Type of publication:
Conference abstract

Author(s):
*Rafie A

Citation:
British Journal of Surgery; Jun 2020; vol. 107 ; p. 68

Abstract:
Aim: Pain is a common problem in the surgical field, especially when treating children – but how well is it managed, and documented? In this audit we aim to answer a few key questions. Is analgesia administered prehospital? Are pain scores recorded, and re-evaluated? And is analgesia offered and/or administered in the Emergency Department(ED)?
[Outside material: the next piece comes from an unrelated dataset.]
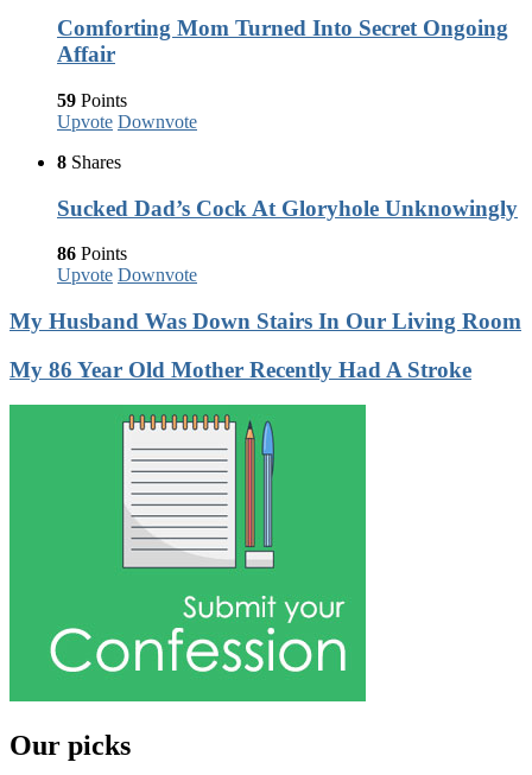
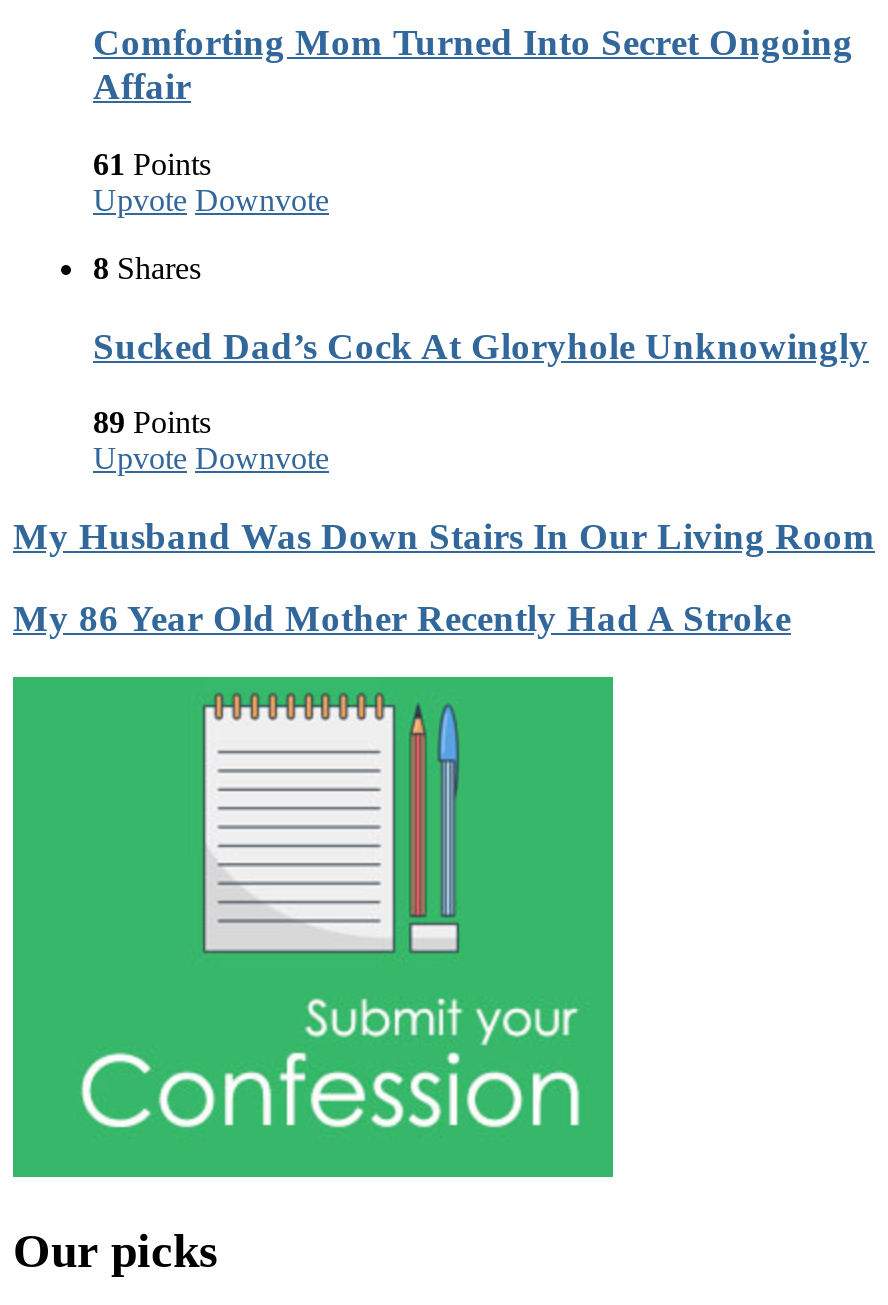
[57,90,127,110] 59 Points -> [93,147,211,181] 61 Points
[57,244,127,264] 86 Points -> [93,406,211,440] 89 Points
Method: A retrospective audit was carried out between two hospitals on 100 patients aged between 5-15 presenting to the ED. A search was carried out using SNOMEDand ICD10 codes, to find patients presenting with fractures – and the ED CAS cards reviewed.
Result(s): The data showed poor compliance between both hospitals – pain scores were seldom recorded, or reevaluated; and in 58% of cases analgesia was not offered and no reason was documented. 28% of patients were given pre-hospital analgesia and only 2% of patients had an analgesia review.
Conclusion(s): Adequate pain management is vital, especially in children – as they often don't self-report pain. The study found that the worst compliance was in documentation of pain scores, and their re-evaluation. However, more concerningly analgesia was only administered in 19% of cases – and in many cases there was no documentation as to why it wasn't offered.